Gute Kartographische Praxis im Gesundheitswesen – Kurzfassung der Version 2
Gesundheitswesen
DOI: 10.1055/a-2778-0259
In gesundheitswissenschaftlichen Studien und der Gesundheitsberichterstattung
werden zunehmend Karten aufgrund des wachsenden Interesses an regionalen
Fragestellungen verwendet. Bei fehlenden methodischen Kenntnissen für die
Erstellung von Karten können Probleme bei der Interpretation kartographischer
Darstellungen entstehen. Aufgrund dessen wurde von einem Expertenkreis aus
Geographie, Kartographie, Epidemiologie und Gesundheitswissenschaften die „Gute
Kartographische Praxis im Gesundheitswesen (GKPiG)“ entwickelt und einer ersten
Revision unterzogen. Diese dient als Orientierungshilfe zur Erstellung und
Interpretation von Karten mit gesundheitlichem Bezug nach aktuellen
wissenschaftlichen Standards. Vor der eigentlichen Kartenerstellung erfolgt die
Planung der Karte, um die Rahmenbedingungen und Anforderungen an die
Darstellungsform der Karte festzulegen. Diese umfasst die Definition der
Zielsetzung, des Mediums und der Zielgruppe. Der weitere Arbeitsprozess gliedert
sich in die Arbeitsvorbereitung, die Datenaufbereitung sowie den
Erstellungsprozess der Karte, welcher in mehrere Teilaspekte subsummiert ist.
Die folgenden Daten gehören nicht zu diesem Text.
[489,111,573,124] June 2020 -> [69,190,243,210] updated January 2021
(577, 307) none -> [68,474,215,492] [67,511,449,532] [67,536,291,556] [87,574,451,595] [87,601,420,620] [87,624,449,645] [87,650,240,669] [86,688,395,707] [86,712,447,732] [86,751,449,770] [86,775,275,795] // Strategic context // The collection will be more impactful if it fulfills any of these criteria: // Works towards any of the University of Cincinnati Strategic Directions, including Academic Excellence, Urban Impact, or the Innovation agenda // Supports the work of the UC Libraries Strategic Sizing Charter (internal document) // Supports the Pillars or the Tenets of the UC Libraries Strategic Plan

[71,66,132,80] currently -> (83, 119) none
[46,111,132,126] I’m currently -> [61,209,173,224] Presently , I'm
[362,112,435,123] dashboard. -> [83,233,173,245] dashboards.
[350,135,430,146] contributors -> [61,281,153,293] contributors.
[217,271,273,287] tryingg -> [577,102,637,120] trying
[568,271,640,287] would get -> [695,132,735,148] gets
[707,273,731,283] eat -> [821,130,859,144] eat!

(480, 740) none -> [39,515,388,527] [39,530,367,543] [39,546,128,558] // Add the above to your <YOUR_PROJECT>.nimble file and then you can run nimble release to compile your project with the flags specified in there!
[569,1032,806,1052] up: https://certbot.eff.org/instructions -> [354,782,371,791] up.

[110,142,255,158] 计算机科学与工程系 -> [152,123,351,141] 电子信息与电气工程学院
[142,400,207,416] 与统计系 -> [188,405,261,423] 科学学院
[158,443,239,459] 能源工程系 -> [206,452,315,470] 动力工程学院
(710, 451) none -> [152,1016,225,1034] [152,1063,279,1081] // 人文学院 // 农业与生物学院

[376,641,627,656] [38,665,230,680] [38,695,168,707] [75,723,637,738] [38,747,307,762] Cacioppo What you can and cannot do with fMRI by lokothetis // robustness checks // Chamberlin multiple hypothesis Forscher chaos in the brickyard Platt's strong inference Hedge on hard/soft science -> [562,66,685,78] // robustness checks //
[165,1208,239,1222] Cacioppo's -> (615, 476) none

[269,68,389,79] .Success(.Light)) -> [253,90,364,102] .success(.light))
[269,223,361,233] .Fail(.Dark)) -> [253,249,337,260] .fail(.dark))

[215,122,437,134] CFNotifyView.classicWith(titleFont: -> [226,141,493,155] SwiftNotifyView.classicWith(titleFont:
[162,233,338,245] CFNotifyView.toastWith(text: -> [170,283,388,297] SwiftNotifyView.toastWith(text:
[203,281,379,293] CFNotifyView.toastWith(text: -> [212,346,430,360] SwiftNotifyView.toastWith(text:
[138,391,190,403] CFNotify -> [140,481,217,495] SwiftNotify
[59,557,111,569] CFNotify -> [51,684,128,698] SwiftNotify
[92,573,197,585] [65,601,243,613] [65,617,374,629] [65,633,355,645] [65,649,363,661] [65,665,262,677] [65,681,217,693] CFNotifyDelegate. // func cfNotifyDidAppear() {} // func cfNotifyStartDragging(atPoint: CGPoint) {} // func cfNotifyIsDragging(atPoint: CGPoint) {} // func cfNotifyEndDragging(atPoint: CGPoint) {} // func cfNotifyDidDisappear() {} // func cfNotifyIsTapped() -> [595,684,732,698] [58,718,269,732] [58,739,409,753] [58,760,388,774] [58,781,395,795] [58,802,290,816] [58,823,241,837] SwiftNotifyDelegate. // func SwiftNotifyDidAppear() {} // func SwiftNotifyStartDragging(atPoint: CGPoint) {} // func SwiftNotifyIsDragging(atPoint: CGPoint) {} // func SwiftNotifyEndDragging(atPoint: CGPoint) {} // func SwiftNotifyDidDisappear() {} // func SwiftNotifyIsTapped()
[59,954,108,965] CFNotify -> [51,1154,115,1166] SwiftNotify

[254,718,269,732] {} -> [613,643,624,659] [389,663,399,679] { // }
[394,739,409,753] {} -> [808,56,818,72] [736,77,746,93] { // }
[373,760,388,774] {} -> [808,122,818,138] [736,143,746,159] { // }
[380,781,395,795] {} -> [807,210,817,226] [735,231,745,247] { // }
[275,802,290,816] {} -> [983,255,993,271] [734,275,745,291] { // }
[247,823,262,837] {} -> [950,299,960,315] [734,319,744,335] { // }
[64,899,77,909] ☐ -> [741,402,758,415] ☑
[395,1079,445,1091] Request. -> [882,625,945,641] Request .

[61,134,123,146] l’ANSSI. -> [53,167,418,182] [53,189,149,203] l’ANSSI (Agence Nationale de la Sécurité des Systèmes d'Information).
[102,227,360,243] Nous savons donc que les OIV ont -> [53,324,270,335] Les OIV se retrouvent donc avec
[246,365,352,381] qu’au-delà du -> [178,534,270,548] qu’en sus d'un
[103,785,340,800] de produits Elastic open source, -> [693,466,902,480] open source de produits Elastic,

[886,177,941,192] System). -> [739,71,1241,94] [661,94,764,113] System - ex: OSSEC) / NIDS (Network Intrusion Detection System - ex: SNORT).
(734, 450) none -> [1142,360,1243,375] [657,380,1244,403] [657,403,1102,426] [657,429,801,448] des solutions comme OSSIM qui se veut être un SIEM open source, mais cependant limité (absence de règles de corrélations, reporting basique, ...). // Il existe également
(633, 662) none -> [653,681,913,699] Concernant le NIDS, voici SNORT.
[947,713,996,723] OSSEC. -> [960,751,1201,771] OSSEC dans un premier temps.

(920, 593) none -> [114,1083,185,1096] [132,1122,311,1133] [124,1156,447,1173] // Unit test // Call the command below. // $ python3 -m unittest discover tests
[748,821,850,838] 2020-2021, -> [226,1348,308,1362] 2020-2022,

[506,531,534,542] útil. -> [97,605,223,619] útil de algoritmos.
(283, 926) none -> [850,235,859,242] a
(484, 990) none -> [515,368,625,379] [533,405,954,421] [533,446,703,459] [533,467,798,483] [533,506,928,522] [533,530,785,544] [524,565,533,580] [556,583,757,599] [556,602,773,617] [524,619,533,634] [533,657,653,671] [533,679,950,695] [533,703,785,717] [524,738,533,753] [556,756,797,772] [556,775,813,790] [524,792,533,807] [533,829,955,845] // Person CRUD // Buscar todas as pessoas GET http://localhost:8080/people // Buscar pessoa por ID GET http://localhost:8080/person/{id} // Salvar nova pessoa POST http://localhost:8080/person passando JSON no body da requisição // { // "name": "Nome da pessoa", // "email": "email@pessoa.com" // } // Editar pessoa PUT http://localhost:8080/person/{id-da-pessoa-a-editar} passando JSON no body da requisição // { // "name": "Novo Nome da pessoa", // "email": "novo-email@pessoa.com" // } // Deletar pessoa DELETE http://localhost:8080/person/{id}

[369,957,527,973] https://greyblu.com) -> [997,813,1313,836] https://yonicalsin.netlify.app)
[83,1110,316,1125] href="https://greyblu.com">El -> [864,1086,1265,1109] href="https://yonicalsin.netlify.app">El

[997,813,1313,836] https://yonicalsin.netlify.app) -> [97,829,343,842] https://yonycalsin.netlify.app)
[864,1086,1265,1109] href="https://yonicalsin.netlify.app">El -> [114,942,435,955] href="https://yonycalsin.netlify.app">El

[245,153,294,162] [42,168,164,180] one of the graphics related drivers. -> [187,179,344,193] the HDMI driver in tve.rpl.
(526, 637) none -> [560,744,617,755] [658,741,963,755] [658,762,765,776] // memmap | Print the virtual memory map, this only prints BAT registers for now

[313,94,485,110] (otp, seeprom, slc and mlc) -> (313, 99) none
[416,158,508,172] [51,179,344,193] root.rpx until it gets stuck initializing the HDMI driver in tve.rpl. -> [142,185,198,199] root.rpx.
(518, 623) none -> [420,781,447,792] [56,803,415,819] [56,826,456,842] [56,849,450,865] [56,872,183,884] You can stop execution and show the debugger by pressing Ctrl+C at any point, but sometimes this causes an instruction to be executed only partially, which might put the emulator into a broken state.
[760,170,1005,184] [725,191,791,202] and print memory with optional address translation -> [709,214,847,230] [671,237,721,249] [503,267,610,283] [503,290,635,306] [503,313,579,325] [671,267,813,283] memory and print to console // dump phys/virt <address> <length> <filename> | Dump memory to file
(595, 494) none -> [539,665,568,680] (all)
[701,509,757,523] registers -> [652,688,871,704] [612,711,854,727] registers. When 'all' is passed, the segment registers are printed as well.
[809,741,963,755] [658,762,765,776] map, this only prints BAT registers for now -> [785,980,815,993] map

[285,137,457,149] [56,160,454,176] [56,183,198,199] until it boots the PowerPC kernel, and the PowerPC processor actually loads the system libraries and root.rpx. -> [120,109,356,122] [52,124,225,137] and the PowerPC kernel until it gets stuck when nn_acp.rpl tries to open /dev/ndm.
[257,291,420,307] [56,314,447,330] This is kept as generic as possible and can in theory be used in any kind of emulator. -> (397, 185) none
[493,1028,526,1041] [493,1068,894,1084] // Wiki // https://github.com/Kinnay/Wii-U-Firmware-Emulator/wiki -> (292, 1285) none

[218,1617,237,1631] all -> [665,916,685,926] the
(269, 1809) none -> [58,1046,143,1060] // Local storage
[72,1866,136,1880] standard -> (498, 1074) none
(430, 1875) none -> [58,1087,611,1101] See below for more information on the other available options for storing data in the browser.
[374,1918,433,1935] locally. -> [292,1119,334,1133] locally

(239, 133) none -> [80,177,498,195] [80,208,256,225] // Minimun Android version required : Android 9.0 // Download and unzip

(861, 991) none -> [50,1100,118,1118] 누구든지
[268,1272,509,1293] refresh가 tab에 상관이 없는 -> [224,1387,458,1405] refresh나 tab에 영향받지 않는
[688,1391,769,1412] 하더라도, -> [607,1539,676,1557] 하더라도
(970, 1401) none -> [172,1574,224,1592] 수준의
Für jede dieser Arbeitsphasen wurden spezifische Empfehlungen zur Umsetzung
erarbeitet. Zur Nachvollziehbarkeit der Karte sollten Hinweise zum Verständnis
der Karte gegeben werden, um Endnutzer*innen die Interpretation zu erleichtern.
Entsprechende Empfehlungen für die Umsetzung wurden ebenfalls formuliert.